Description of the task
Look below for the line containing "- 6.Community Gardens." and the line containing "- Как мы видим", then set down both and every line between them exactly, without pictures.
==================================================
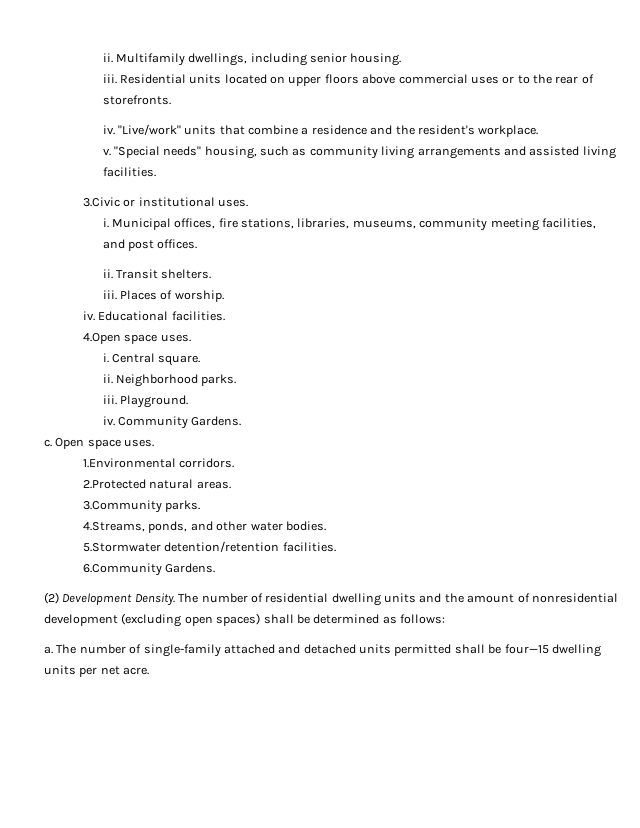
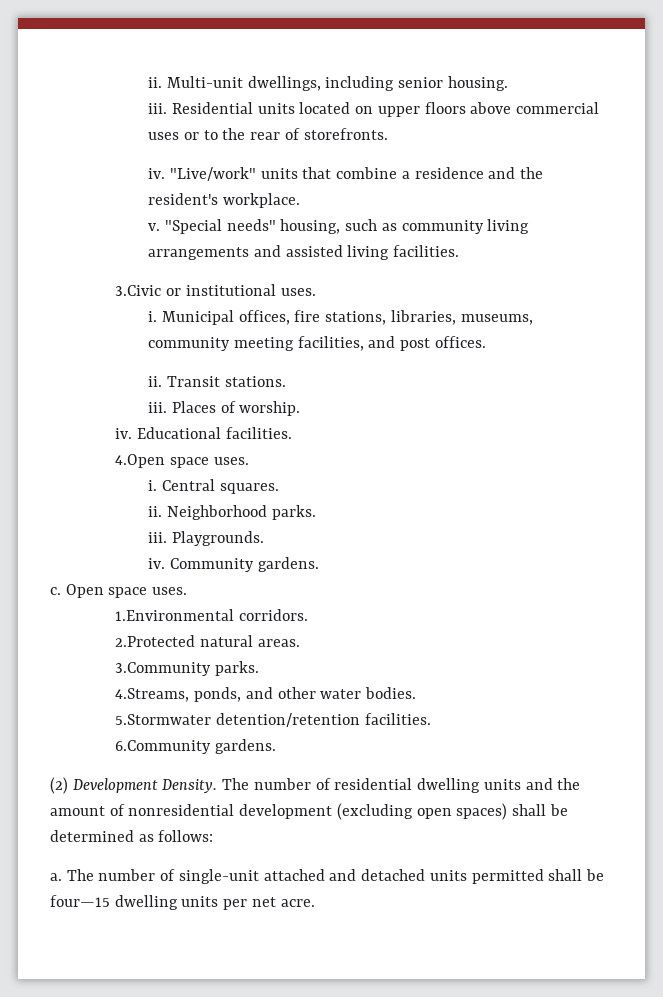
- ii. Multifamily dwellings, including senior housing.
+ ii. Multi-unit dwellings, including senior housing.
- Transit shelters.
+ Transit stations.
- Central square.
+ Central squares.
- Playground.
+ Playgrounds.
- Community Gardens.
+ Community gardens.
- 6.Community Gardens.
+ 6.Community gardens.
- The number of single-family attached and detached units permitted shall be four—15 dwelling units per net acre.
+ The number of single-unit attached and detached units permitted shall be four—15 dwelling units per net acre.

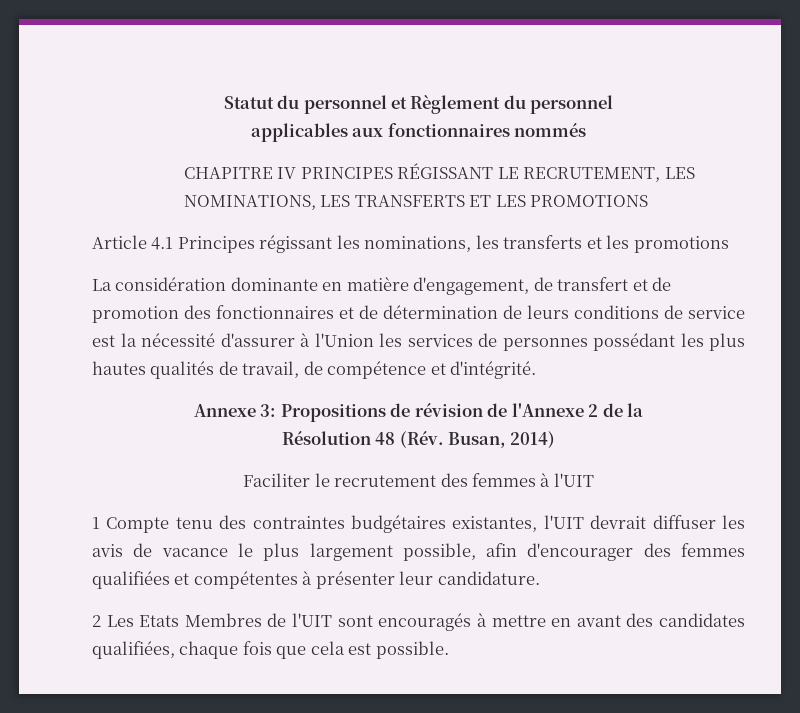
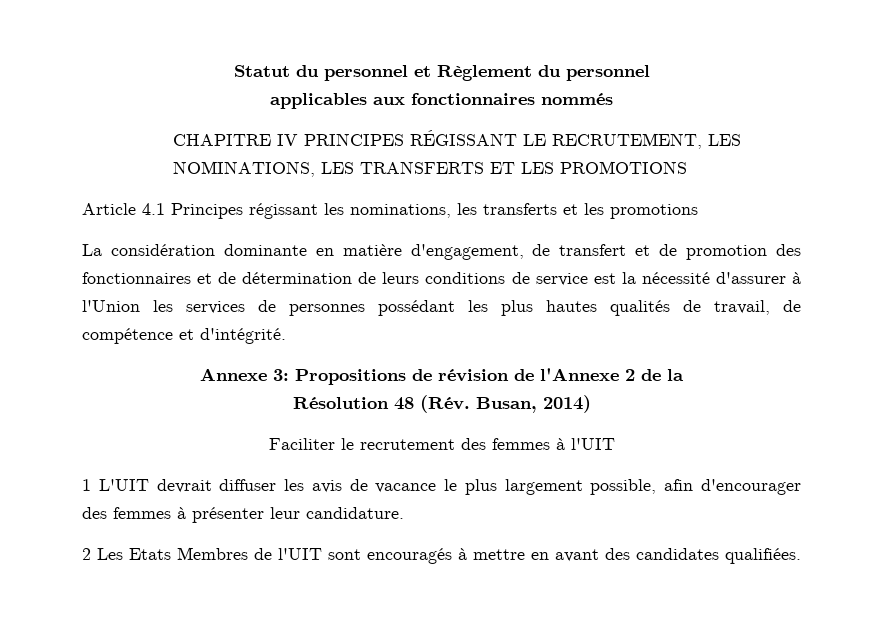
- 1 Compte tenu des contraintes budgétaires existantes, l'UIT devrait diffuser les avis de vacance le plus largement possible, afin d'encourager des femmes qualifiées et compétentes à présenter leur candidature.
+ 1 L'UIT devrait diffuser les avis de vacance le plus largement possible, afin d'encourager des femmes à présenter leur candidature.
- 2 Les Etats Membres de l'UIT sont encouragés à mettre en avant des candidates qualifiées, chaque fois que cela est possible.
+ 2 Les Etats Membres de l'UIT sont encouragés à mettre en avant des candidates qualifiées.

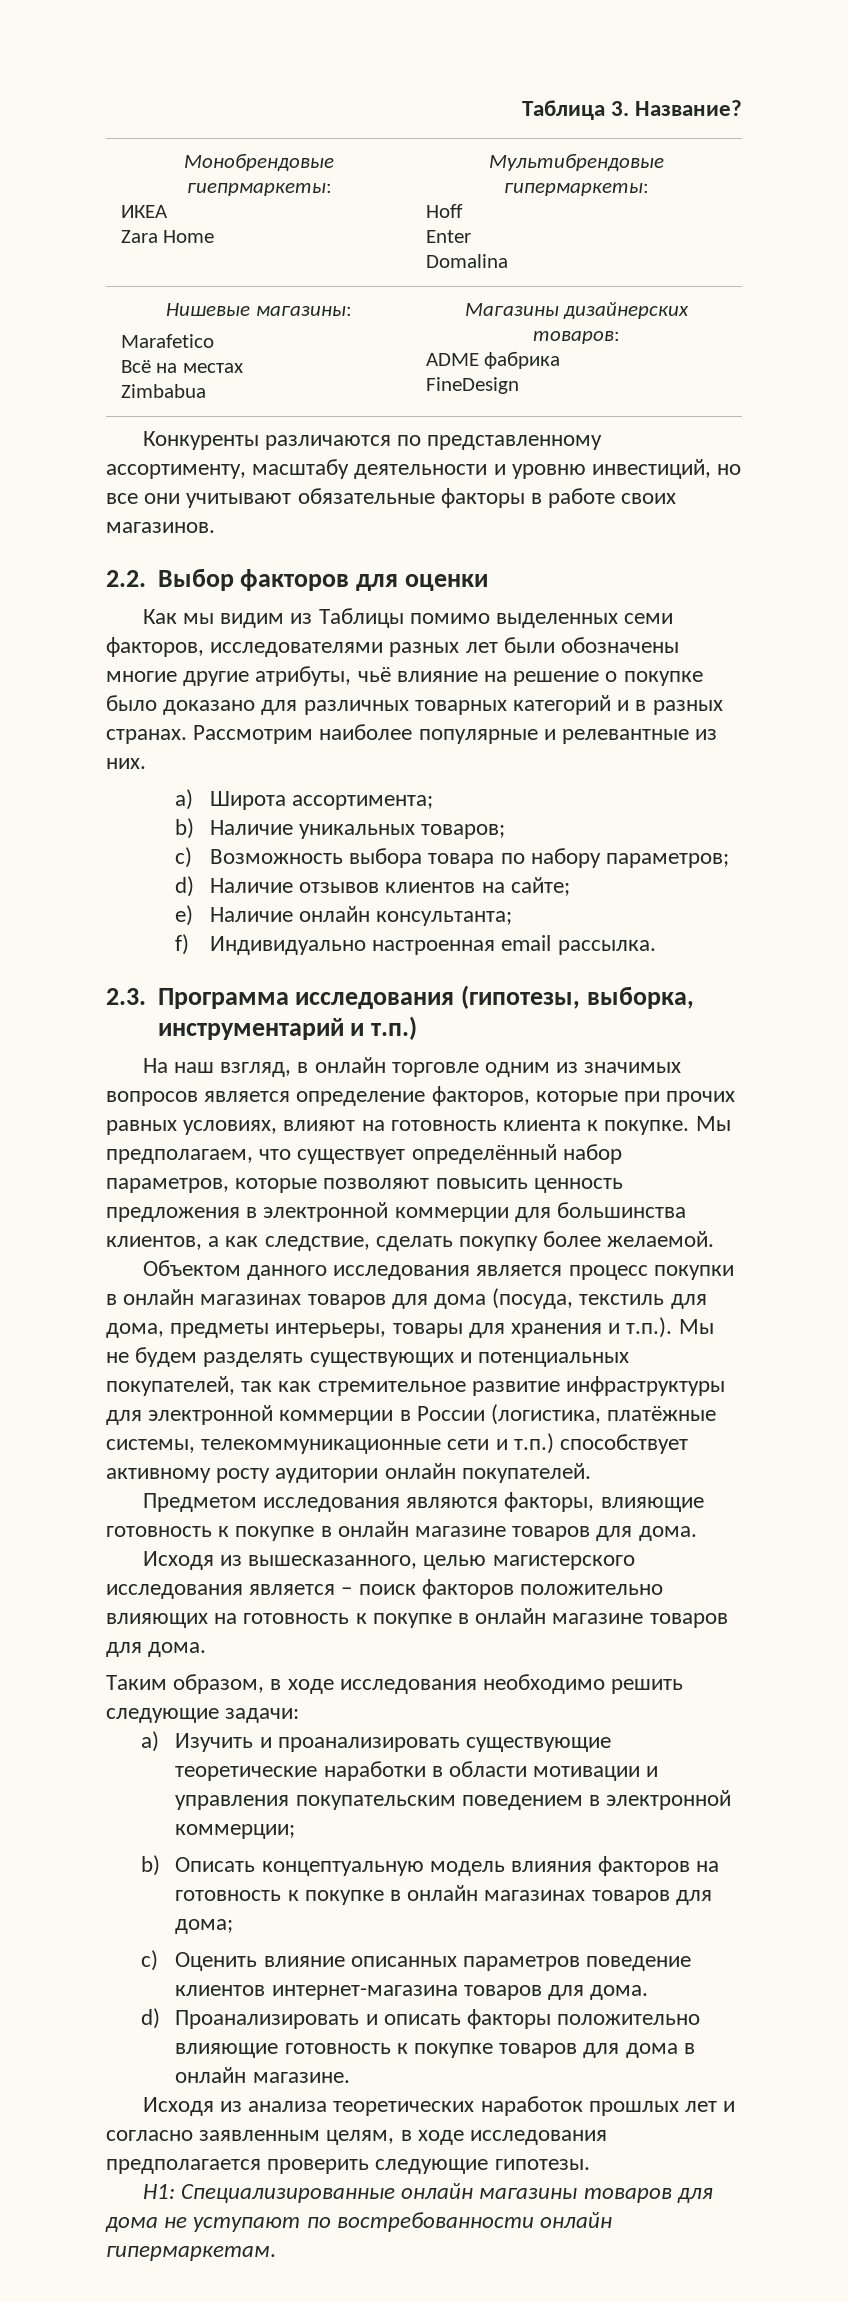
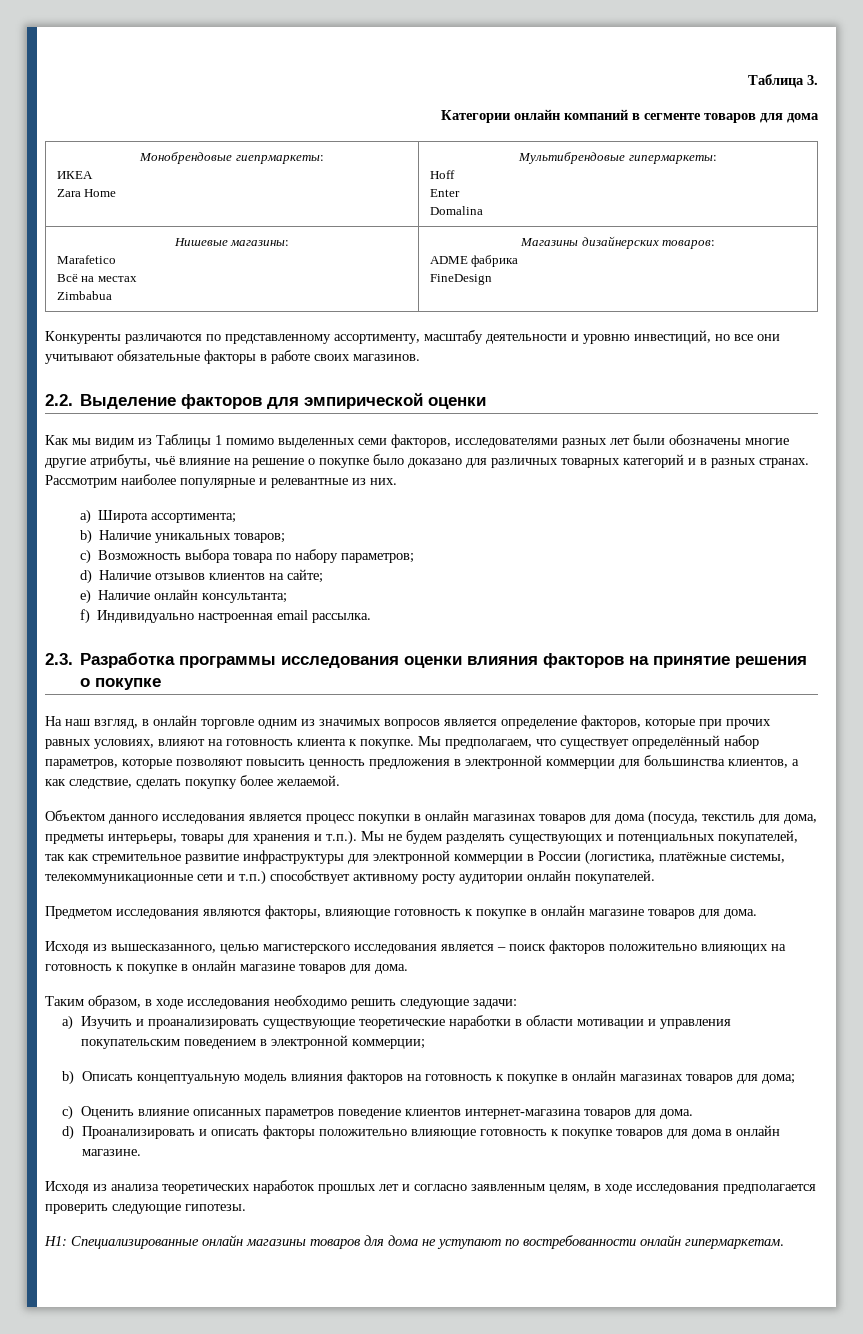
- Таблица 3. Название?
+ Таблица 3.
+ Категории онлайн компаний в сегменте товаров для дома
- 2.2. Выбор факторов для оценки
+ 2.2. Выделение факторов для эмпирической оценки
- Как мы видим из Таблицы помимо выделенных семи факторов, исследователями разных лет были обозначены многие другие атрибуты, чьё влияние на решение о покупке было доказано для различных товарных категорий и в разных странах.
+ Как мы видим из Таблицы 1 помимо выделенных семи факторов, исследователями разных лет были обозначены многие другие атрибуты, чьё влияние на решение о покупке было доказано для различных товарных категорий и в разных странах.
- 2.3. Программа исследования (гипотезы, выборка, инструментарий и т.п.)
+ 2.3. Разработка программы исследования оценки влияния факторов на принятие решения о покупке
==================================================
Exercise result
- 6.Community Gardens.
+ 6.Community gardens.
- The number of single-family attached and detached units permitted shall be four—15 dwelling units per net acre.
+ The number of single-unit attached and detached units permitted shall be four—15 dwelling units per net acre.

- 1 Compte tenu des contraintes budgétaires existantes, l'UIT devrait diffuser les avis de vacance le plus largement possible, afin d'encourager des femmes qualifiées et compétentes à présenter leur candidature.
+ 1 L'UIT devrait diffuser les avis de vacance le plus largement possible, afin d'encourager des femmes à présenter leur candidature.
- 2 Les Etats Membres de l'UIT sont encouragés à mettre en avant des candidates qualifiées, chaque fois que cela est possible.
+ 2 Les Etats Membres de l'UIT sont encouragés à mettre en avant des candidates qualifiées.

- Таблица 3. Название?
+ Таблица 3.
+ Категории онлайн компаний в сегменте товаров для дома
- 2.2. Выбор факторов для оценки
+ 2.2. Выделение факторов для эмпирической оценки
- Как мы видим из Таблицы помимо выделенных семи факторов, исследователями разных лет были обозначены многие другие атрибуты, чьё влияние на решение о покупке было доказано для различных товарных категорий и в разных странах.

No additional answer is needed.